On successful writing: I’ll only fail if I quit

beach2

I’ve said before that I’ve realized I always wanted to be a writer. I had a creative writing teacher in high school who wrote in my yearbook “Never stop writing, Mike. You have a beautiful gift.”

Somewhere along the way, I did quit. Who knows where I’d be now if I’d continued writing out of high school and out of college? It doesn’t do any good to speculate. I certainly can’t change the way things worked out.

Who knows? Maybe by now I would have dedicated my first best-selling-soon-to-be-a-major-theatrical-release novel to Mrs. Baker. I may yet.

She was right. I never should have quit writing.
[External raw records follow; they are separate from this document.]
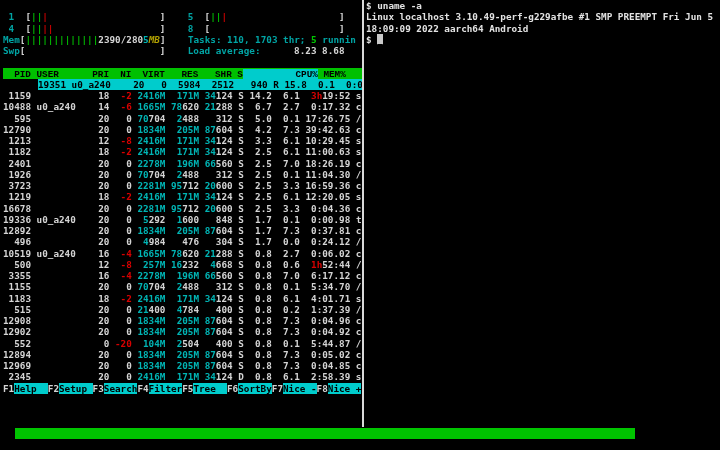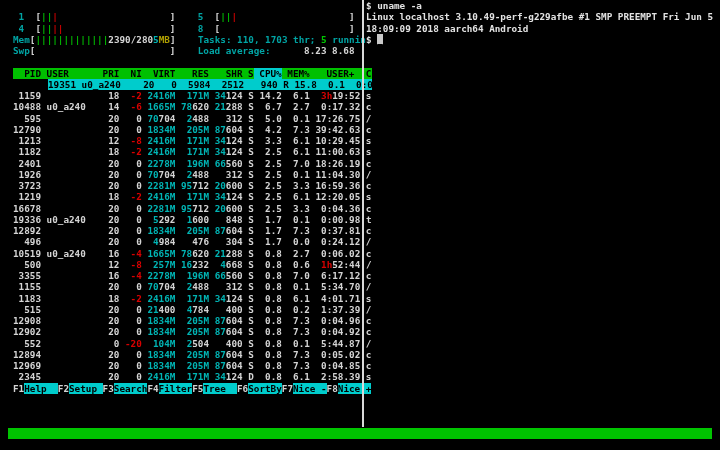--- a/index.html
+++ b/index.html
@@ -7,7 +7,7 @@
     font-family:"DejaVu Sans Mono",monospace;font-weight:bold;font-size:9.3px;
     line-height:11.25px;overflow:hidden;}
   .pane{position:absolute;top:0;overflow:hidden;}
-  .pane-left{left:10px;width:362px;height:432px;padding-left:3px;box-sizing:border-box;}
+  .pane-left{left:0;width:362px;height:432px;padding-left:3px;box-sizing:border-box;}
   .pane-right{left:366px;width:354px;height:430px;text-decoration:underline;}
   .pane-border{position:absolute;left:362px;top:0;width:2px;height:427px;background:var(--border);}
   .line{height:11.25px;white-space:pre;color:var(--fg);}

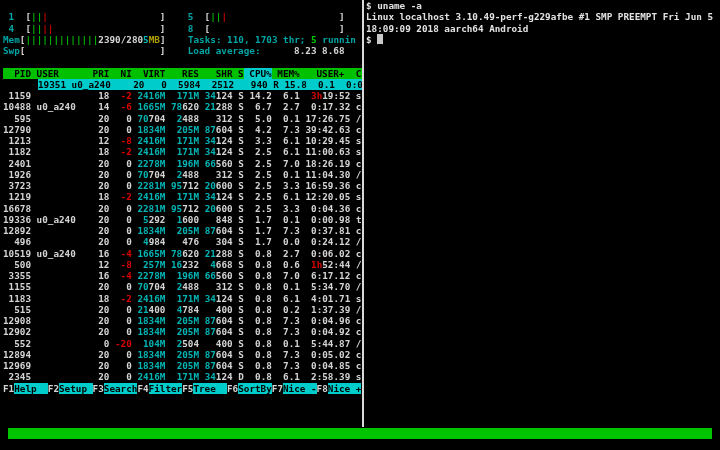--- a/index.html
+++ b/index.html
@@ -79,7 +79,7 @@
   <div class="pane pane-right shell" id="shell">
       <div class="line">$ uname -a</div>
       <div class="line">Linux localhost 3.10.49-perf-g229afbe #1 SMP PREEMPT Fri Jun 5</div>
-      <div class="line">18:09:09 2018 aarch64 Android</div>
+      <div class="line">18:09:09 2022 aarch64 Android</div>
       <div class="line"><span>$ </span><span class="cursor"> </span></div>
     </div>
   <div class="statusbar">

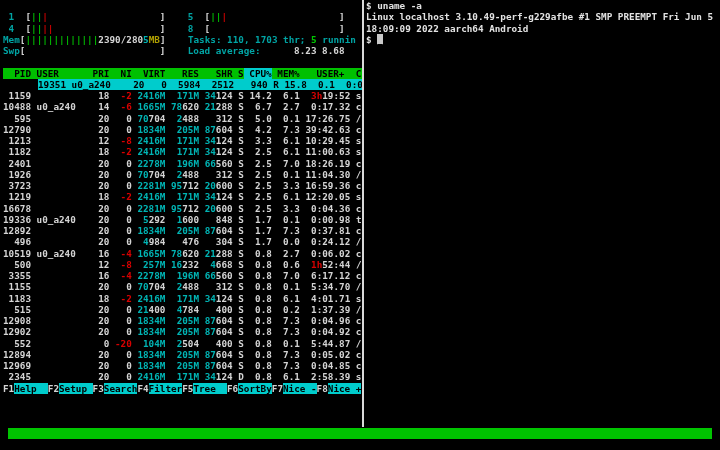--- a/index.html
+++ b/index.html
@@ -17,7 +17,7 @@
   .c{color:var(--cyanv);}
   .g{color:var(--green);}
   .r{color:var(--red);}
-  .y{color:var(--yellow);}
+  .y{color:var(--yellow);font-style:italic;}
   .bg{color:var(--bar-green);}
   .br{color:var(--bar-red);}
   .bb{color:var(--bar-blue);}

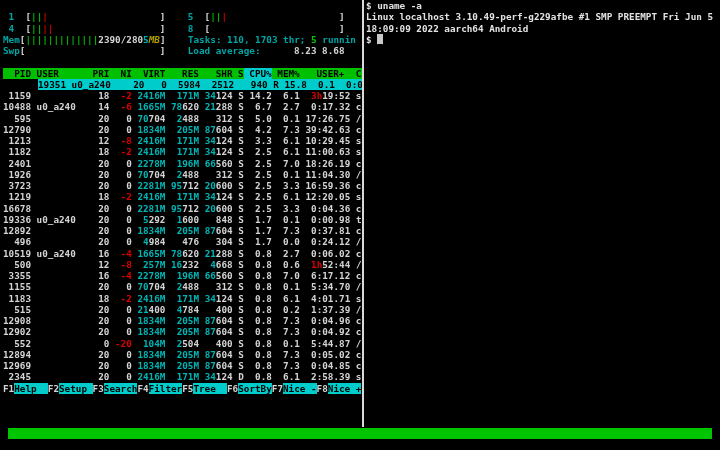--- a/index.html
+++ b/index.html
@@ -22,7 +22,7 @@
   .br{color:var(--bar-red);}
   .bb{color:var(--bar-blue);}
   .hdr{background:var(--hdr-bg);color:#000;}
-  .hdr span{color:#000;}
+  .hdr span{color:#000;font-family:Liberation Mono, monospace;}
   .sort{background:var(--sel-bg);}
   .sel{background:var(--sel-bg);margin-left:35px;}
   .sel span{color:#000 !important;}

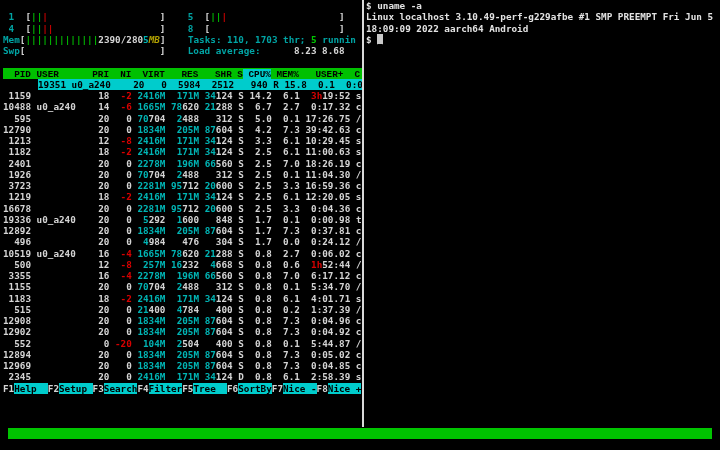--- a/index.html
+++ b/index.html
@@ -23,7 +23,7 @@
   .bb{color:var(--bar-blue);}
   .hdr{background:var(--hdr-bg);color:#000;}
   .hdr span{color:#000;font-family:Liberation Mono, monospace;}
-  .sort{background:var(--sel-bg);}
+  .sort{background:var(--sel-bg);padding-left:47px;}
   .sel{background:var(--sel-bg);margin-left:35px;}
   .sel span{color:#000 !important;}
   .fk{color:var(--fg);}

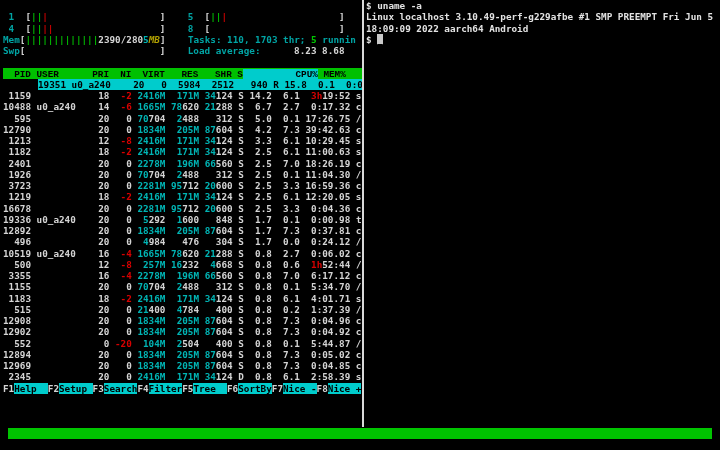--- a/index.html
+++ b/index.html
@@ -30,7 +30,7 @@
   .fl{background:var(--sel-bg);color:#000;}
   .shell .line{color:var(--shell-fg);}
   .cursor{background:#c9c9c9;color:#c9c9c9;}
-  .statusbar{position:absolute;left:8px;top:427.5px;width:704px;height:11.25px;
+  .statusbar{position:absolute;left:15px;top:427.5px;width:620px;height:11.25px;
     background:var(--status-bg);color:#000;white-space:pre;}
   .statusbar .sl{position:absolute;left:3px;}
 </style>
In some ways I’ve always been writing something. Just not in a concentrated, purposeful manner. And not with an eye towards actually making this a profession.

The self-help career gurus will tell you to find your passion and then find a way to make a living doing that. I’m working on it.
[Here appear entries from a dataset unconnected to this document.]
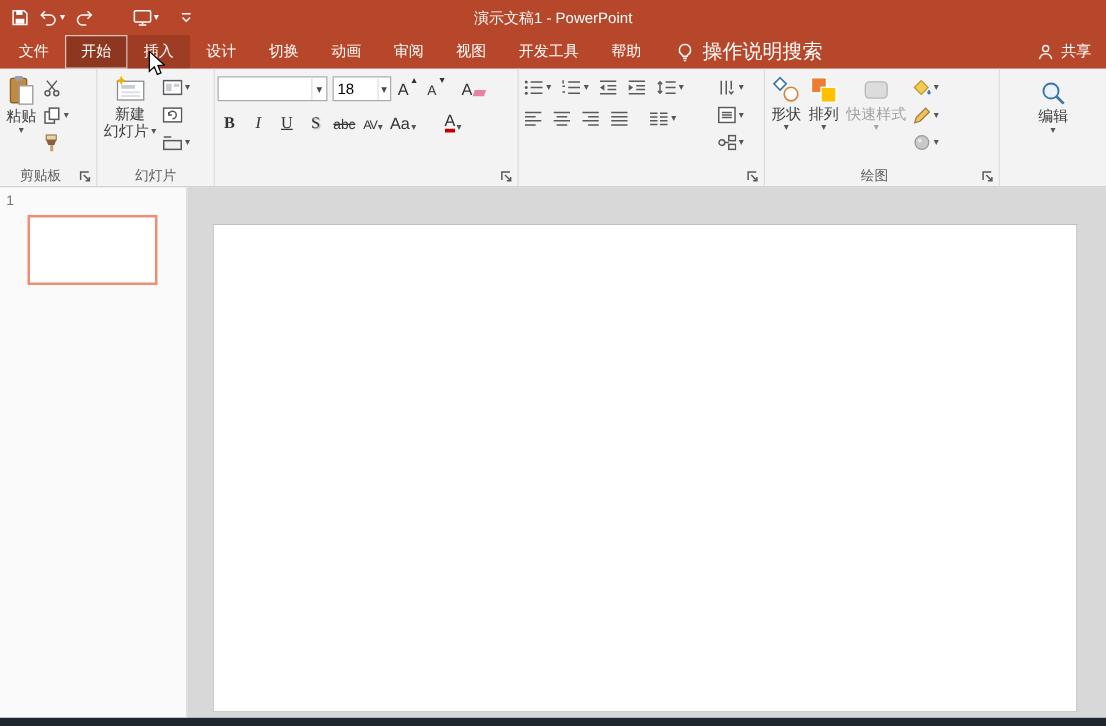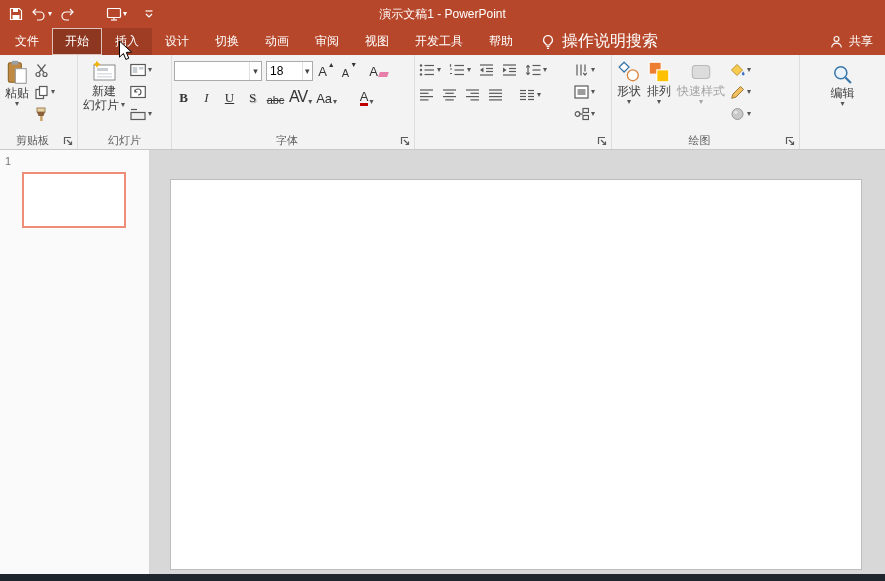--- a/index.html
+++ b/index.html
@@ -257,7 +257,7 @@
           <span class="tbtn serif" style="text-shadow:1px 1px 1px #9a9a9a">S</span>
           <span class="tbtn" style="font-size:11px;text-decoration:line-through">abc</span>
           <span class="tbtn">
-            <span style="font-size:16px;letter-spacing:-1px">AV</span>
+            <span style="font-size:10px;letter-spacing:-1px">AV</span>
             <span class="dd">▾</span>
           </span>
           <span class="tbtn">

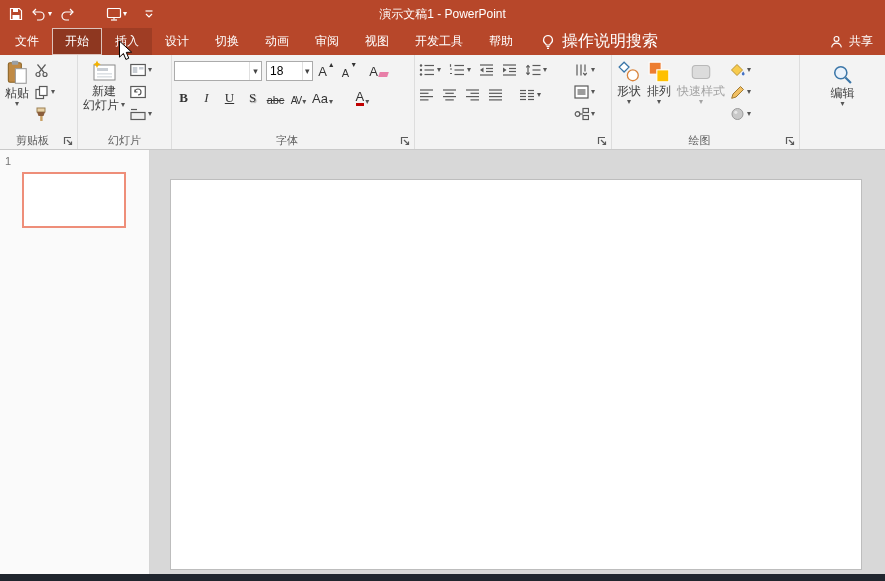--- a/index.html
+++ b/index.html
@@ -270,7 +270,6 @@
           </span>
         </div>
       </div>
-      <span class="grp-label">字体</span>
       <span class="launcher">
         <svg class="gi" width="10" height="10" viewBox="0 0 10 10">
           <path d="M8 1.5H1.5V8"></path>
In my current day job, I spent a lot of time in meetings.

Let me say that again. I spend a lot of time in meetings.

When the meetings drag on and the same issue is discussed over and over (and often over the course of several meetings) while not being resolved, or when the person chairing the meeting says something like “irregardless, we need to do it this way,” I can hear the nails on the chalkboard.

What I know is that most of the time when I’m thinking I’d like to be elsewhere, I think “I’d rather be writing.”

No wait, first it’s “I’d rather be at the beach,” then “I’d rather be writing.”

No, that’s not quite it either.

“I’d rather be writing at the beach.”

There. Fixed it.

I’m not sure why I had to be in my mid-50s to realize it.

To me few things could be more rewarding than having a life where the day started with a walk on the beach only to come home to a good pot of coffee (pot, not cup) and a laptop where I could type away on the next great American novel.

It’s a dream.

No, it’s a goal. One that I’m actively working toward.

It won’t happen today, or this week. But I plan to be a lot closer to it next year.

What I know for now is that I need to write, write, write. Lots. Every day.

The more I write the better I get. The more words I put down on paper or on a screen the better I get at this whole putting words together thing.

I know that now. Just like I know that Mrs. Baker was right.

I am writer.

I can’t quit.

I got nowhere else to go (language warning).